In tragischen Notsituationen wie diesen, leistet das KIT Psychosoziale Notfallversorgung (PSNV). Ehrenamtlich und unentgeltlich, rund um die Uhr an jedem Tag des Jahres.
Wer alarmiert das KIT?
Das KIT wird direkt durch die Einsatzkräfte von Polizei, Feuerwehr und Rettungsdiensten oder das Institut für Rechtsmedizin alarmiert. Einsatzindikationen des KIT sind:
- Unfälle mit Toten oder Schwerstverletzten
- Erfolglose Wiederbelebungen
- Begleitung der Polizei bei Todesbenachrichtigungen
- Tötungsdelikte
- Selbsttötungen
- Plötzlicher Kindstod
- Geiselnahmen, Raubüberfälle
- Großschadenslagen und Katastrophen
Welche Ziele verfolgt das KIT im Einsatz?
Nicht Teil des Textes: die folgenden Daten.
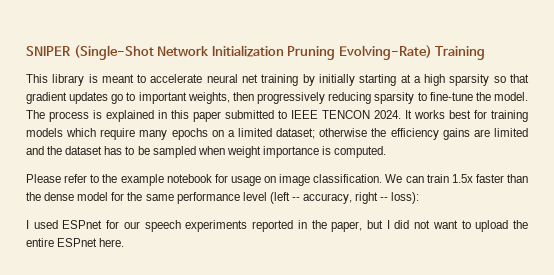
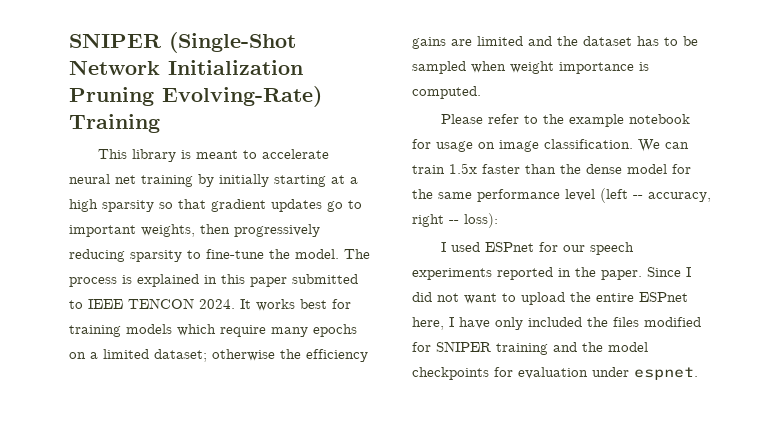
- I used ESPnet for our speech experiments reported in the paper, but I did not want to upload the entire ESPnet here.
+ I used ESPnet for our speech experiments reported in the paper. Since I did not want to upload the entire ESPnet here, I have only included the files modified for SNIPER training and the model checkpoints for evaluation under espnet.

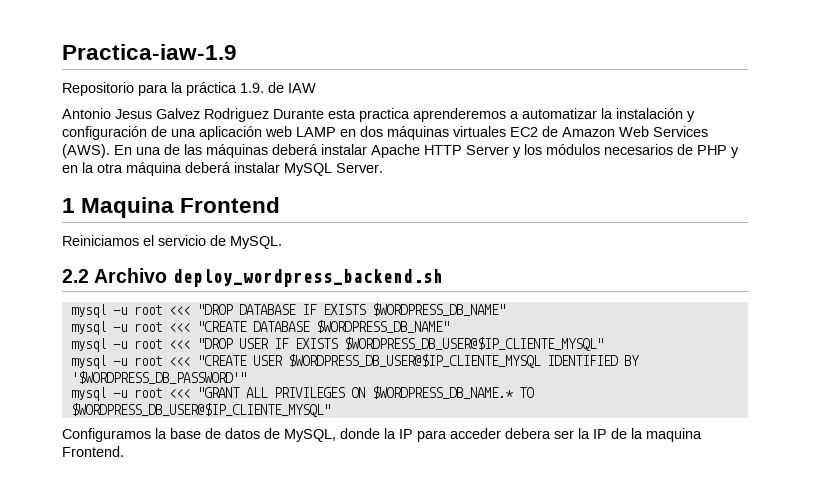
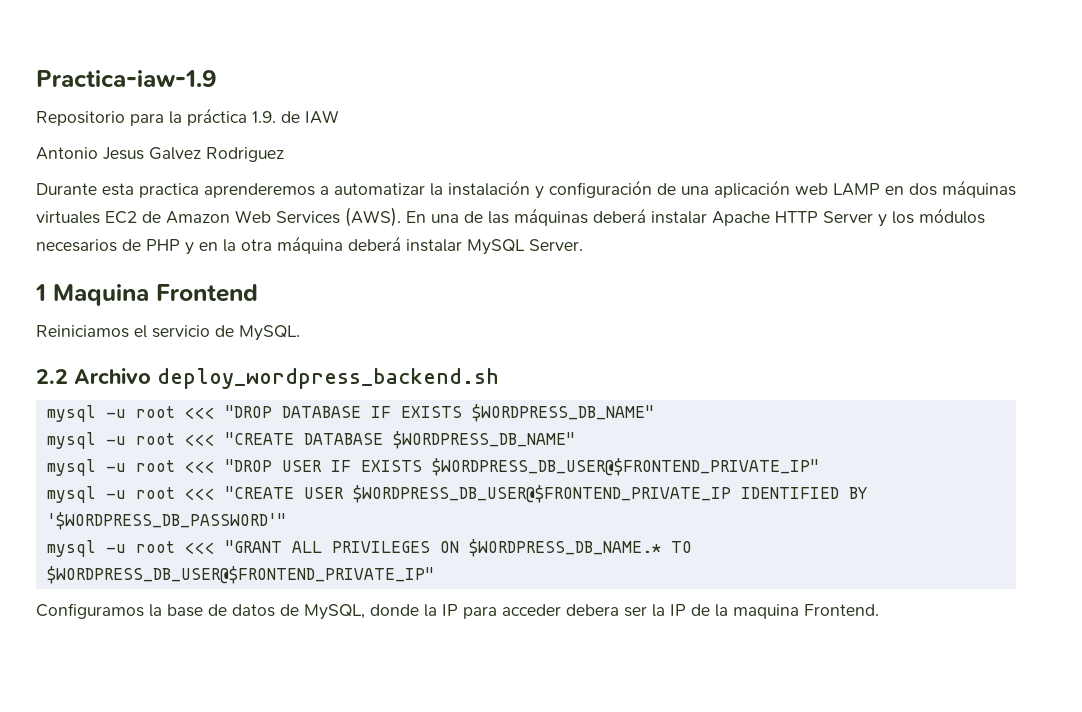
- Antonio Jesus Galvez Rodriguez Durante esta practica aprenderemos a automatizar la instalación y configuración de una aplicación web LAMP en dos máquinas virtuales EC2 de Amazon Web Services (AWS).
+ Antonio Jesus Galvez Rodriguez
+ Durante esta practica aprenderemos a automatizar la instalación y configuración de una aplicación web LAMP en dos máquinas virtuales EC2 de Amazon Web Services (AWS).
- mysql -u root <<< "DROP USER IF EXISTS $WORDPRESS_DB_USER@$IP_CLIENTE_MYSQL"
+ mysql -u root <<< "DROP USER IF EXISTS $WORDPRESS_DB_USER@$FRONTEND_PRIVATE_IP"
- mysql -u root <<< "CREATE USER $WORDPRESS_DB_USER@$IP_CLIENTE_MYSQL IDENTIFIED BY '$WORDPRESS_DB_PASSWORD'"
+ mysql -u root <<< "CREATE USER $WORDPRESS_DB_USER@$FRONTEND_PRIVATE_IP IDENTIFIED BY '$WORDPRESS_DB_PASSWORD'"
- mysql -u root <<< "GRANT ALL PRIVILEGES ON $WORDPRESS_DB_NAME.* TO $WORDPRESS_DB_USER@$IP_CLIENTE_MYSQL"
+ mysql -u root <<< "GRANT ALL PRIVILEGES ON $WORDPRESS_DB_NAME.* TO $WORDPRESS_DB_USER@$FRONTEND_PRIVATE_IP"

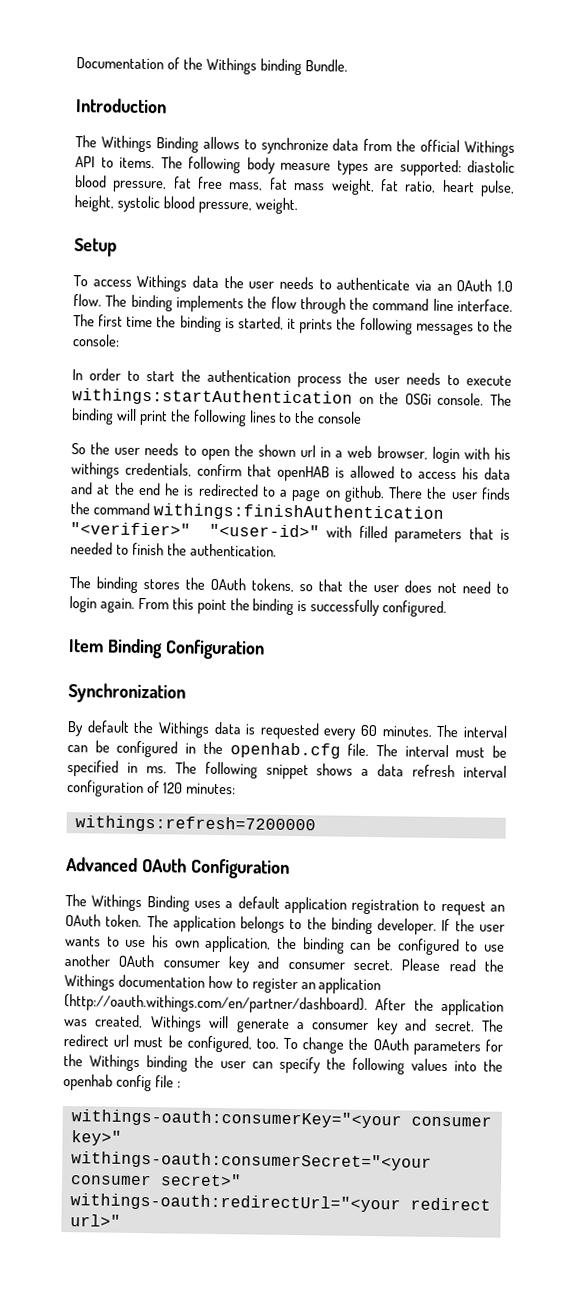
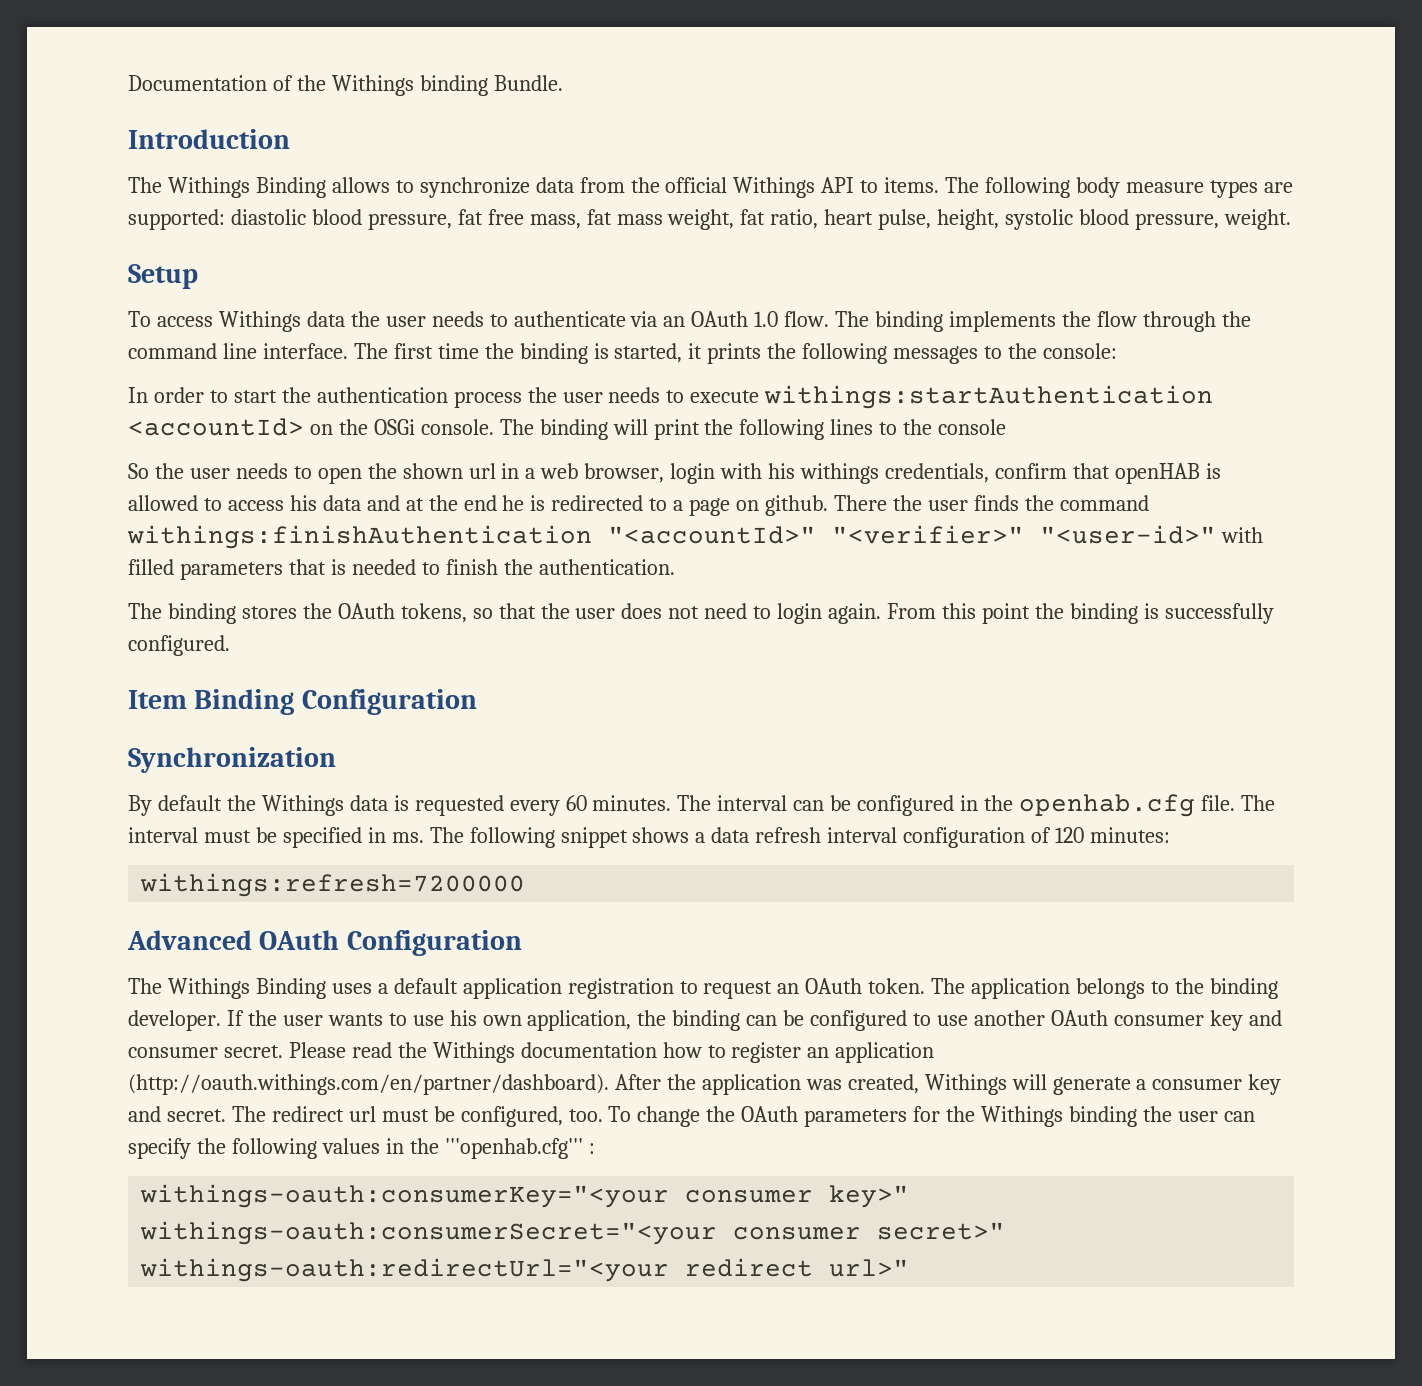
- In order to start the authentication process the user needs to execute withings:startAuthentication on the OSGi console.
+ In order to start the authentication process the user needs to execute withings:startAuthentication <accountId> on the OSGi console.
- There the user finds the command withings:finishAuthentication "<verifier>" "<user-id>" with filled parameters that is needed to finish the authentication.
+ There the user finds the command withings:finishAuthentication "<accountId>" "<verifier>" "<user-id>" with filled parameters that is needed to finish the authentication.
- To change the OAuth parameters for the Withings binding the user can specify the following values into the openhab config file :
+ To change the OAuth parameters for the Withings binding the user can specify the following values in the '''openhab.cfg''' :

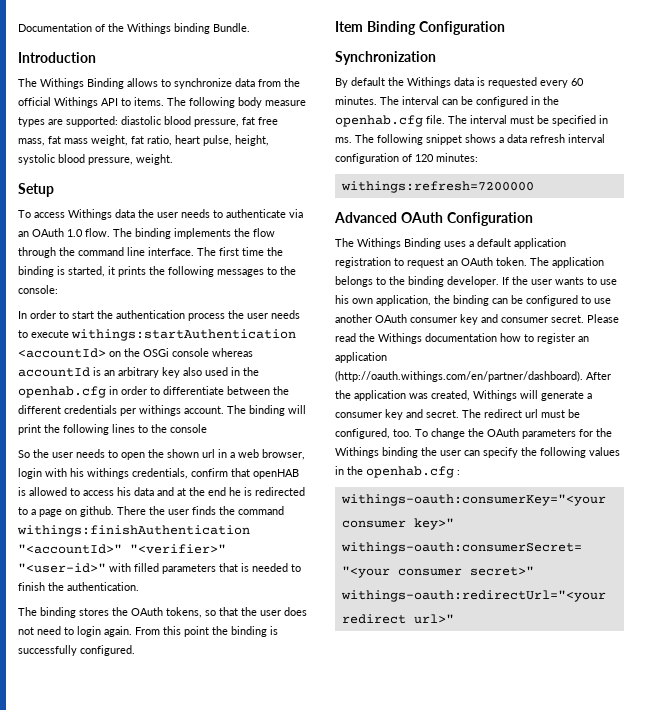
- In order to start the authentication process the user needs to execute withings:startAuthentication <accountId> on the OSGi console.
+ In order to start the authentication process the user needs to execute withings:startAuthentication <accountId> on the OSGi console whereas accountId is an arbitrary key also used in the openhab.cfg in order to differentiate between the different credentials per withings account.
- To change the OAuth parameters for the Withings binding the user can specify the following values in the '''openhab.cfg''' :
+ To change the OAuth parameters for the Withings binding the user can specify the following values in the openhab.cfg :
Das KIT bietet psychisch belasteten oder traumatisierten Menschen hilfreiche Nähe und unterstützt sie in den ersten Stunden bei der Realisierung und Verarbeitung des dramatischen Erlebnisses. Die Betroffenen werden stabilisiert und in ihrer Handlungsfähigkeit gestärkt. Soziale Netze werden aktiviert und weiterführende Hilfsangebote vermittelt. Die frühzeitige Unterstützung durch das KIT vermindert das Risiko von langfristigen seelischen Schäden, wie der Posttraumatischen Belastungsstörung (PTBS).